## What to work on
If an entry below holds a picture, leave the picture out and print the rest exactly.

## Input material
--- START ---

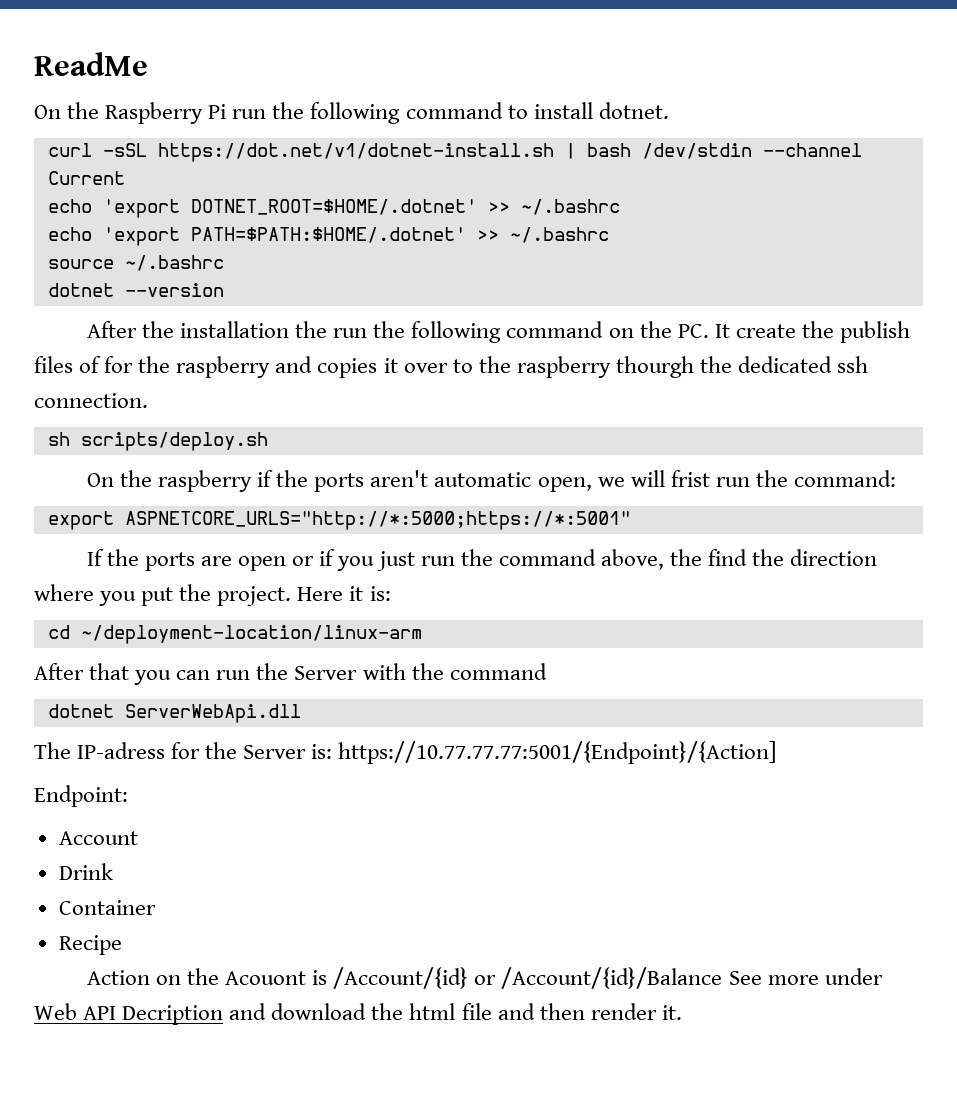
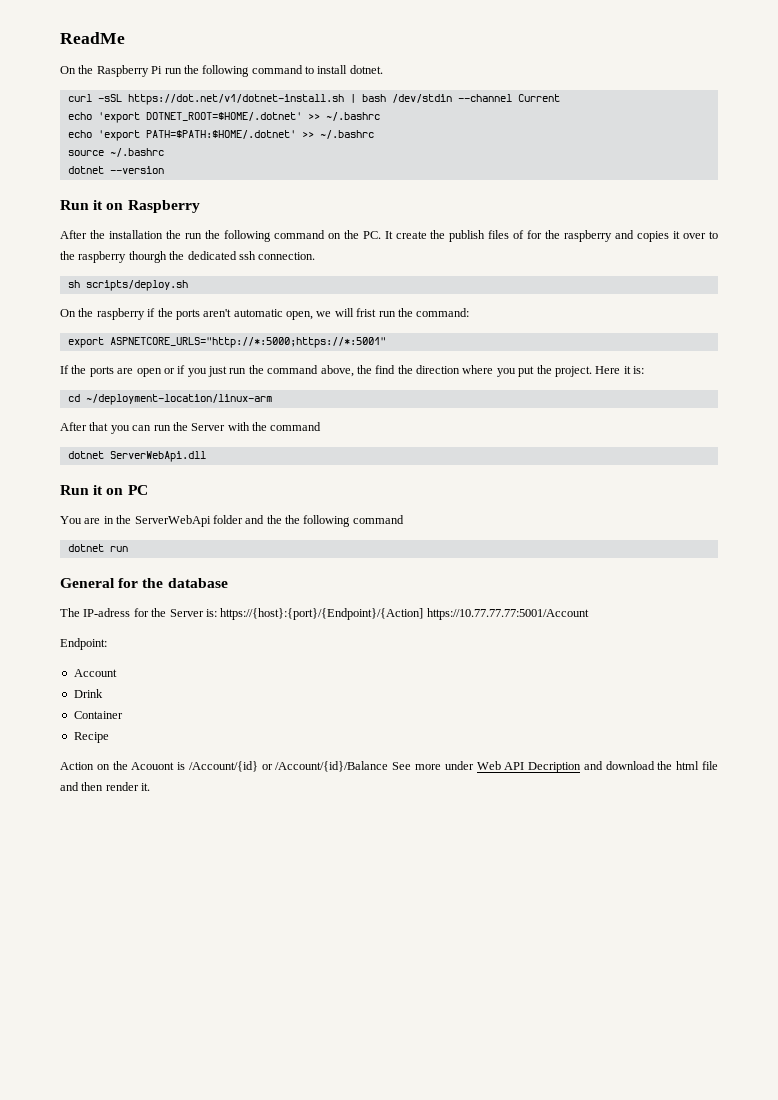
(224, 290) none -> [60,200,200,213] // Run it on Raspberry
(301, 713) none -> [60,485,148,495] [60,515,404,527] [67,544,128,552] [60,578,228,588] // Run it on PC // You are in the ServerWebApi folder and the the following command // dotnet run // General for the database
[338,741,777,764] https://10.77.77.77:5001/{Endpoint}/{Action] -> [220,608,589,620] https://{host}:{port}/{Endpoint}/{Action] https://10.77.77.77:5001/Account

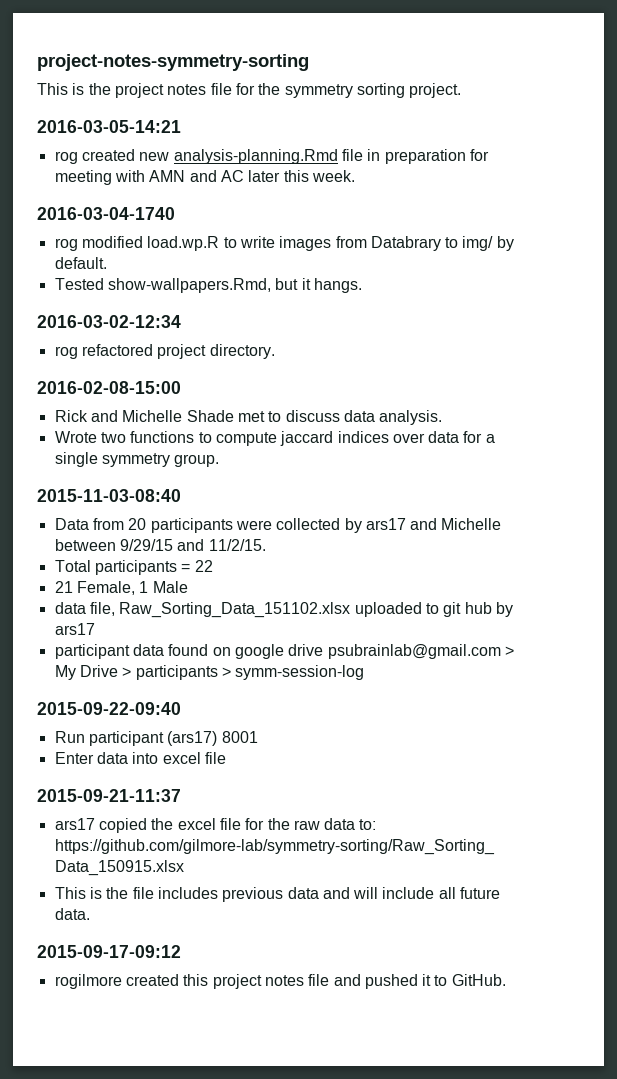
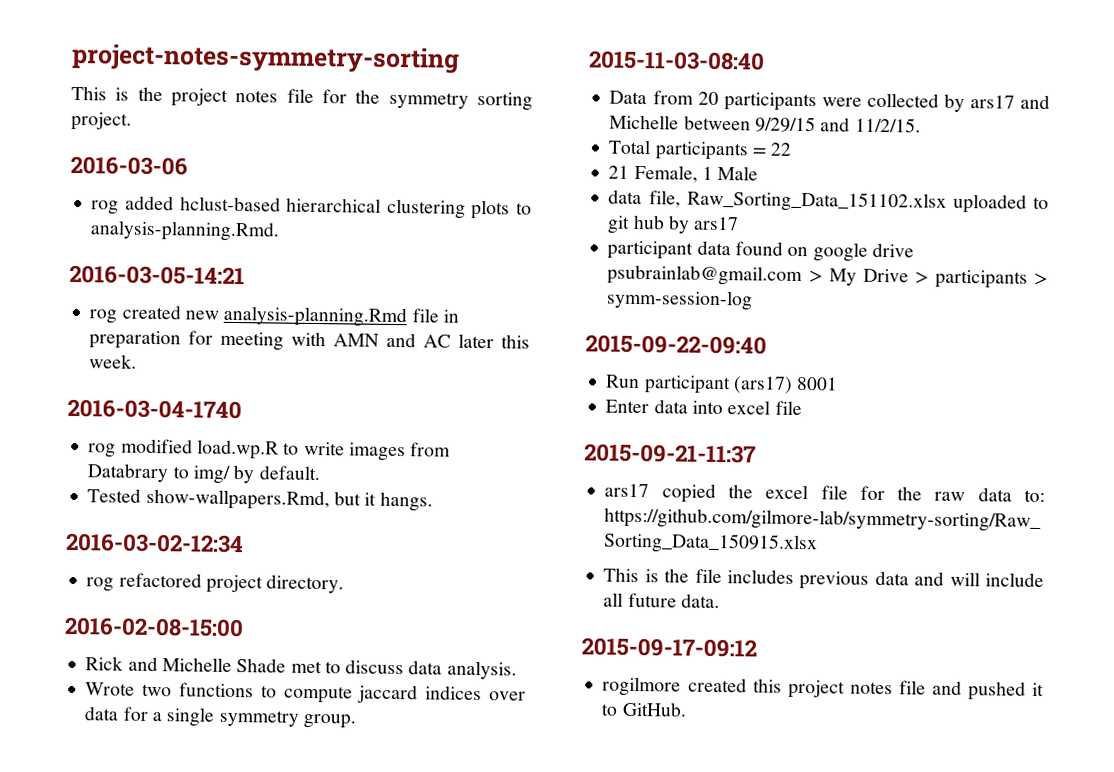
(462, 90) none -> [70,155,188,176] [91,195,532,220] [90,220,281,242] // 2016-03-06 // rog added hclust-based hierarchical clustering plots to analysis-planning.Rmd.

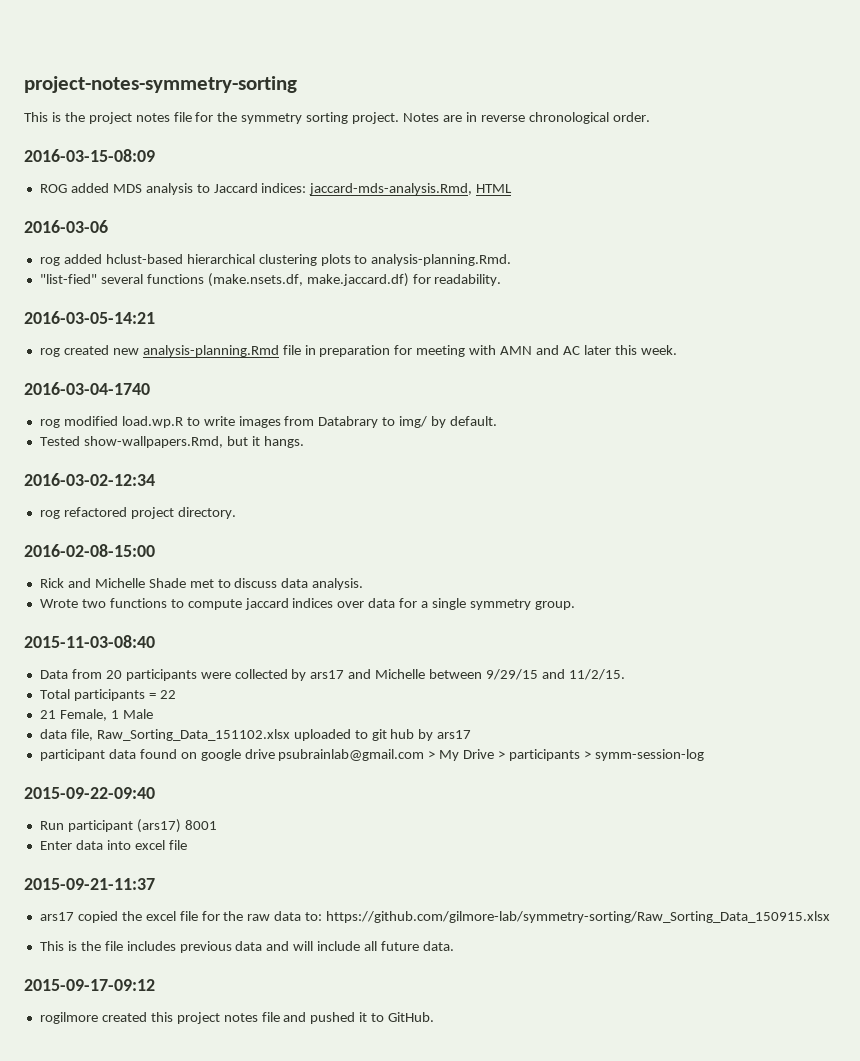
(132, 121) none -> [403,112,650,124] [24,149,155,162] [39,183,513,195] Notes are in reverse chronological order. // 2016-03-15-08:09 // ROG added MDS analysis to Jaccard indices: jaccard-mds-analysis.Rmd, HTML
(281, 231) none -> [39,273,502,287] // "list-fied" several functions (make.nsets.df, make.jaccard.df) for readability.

--- END ---

## Output of the exercise
(224, 290) none -> [60,200,200,213] // Run it on Raspberry
(301, 713) none -> [60,485,148,495] [60,515,404,527] [67,544,128,552] [60,578,228,588] // Run it on PC // You are in the ServerWebApi folder and the the following command // dotnet run // General for the database
[338,741,777,764] https://10.77.77.77:5001/{Endpoint}/{Action] -> [220,608,589,620] https://{host}:{port}/{Endpoint}/{Action] https://10.77.77.77:5001/Account

(462, 90) none -> [70,155,188,176] [91,195,532,220] [90,220,281,242] // 2016-03-06 // rog added hclust-based hierarchical clustering plots to analysis-planning.Rmd.

(132, 121) none -> [403,112,650,124] [24,149,155,162] [39,183,513,195] Notes are in reverse chronological order. // 2016-03-15-08:09 // ROG added MDS analysis to Jaccard indices: jaccard-mds-analysis.Rmd, HTML
(281, 231) none -> [39,273,502,287] // "list-fied" several functions (make.nsets.df, make.jaccard.df) for readability.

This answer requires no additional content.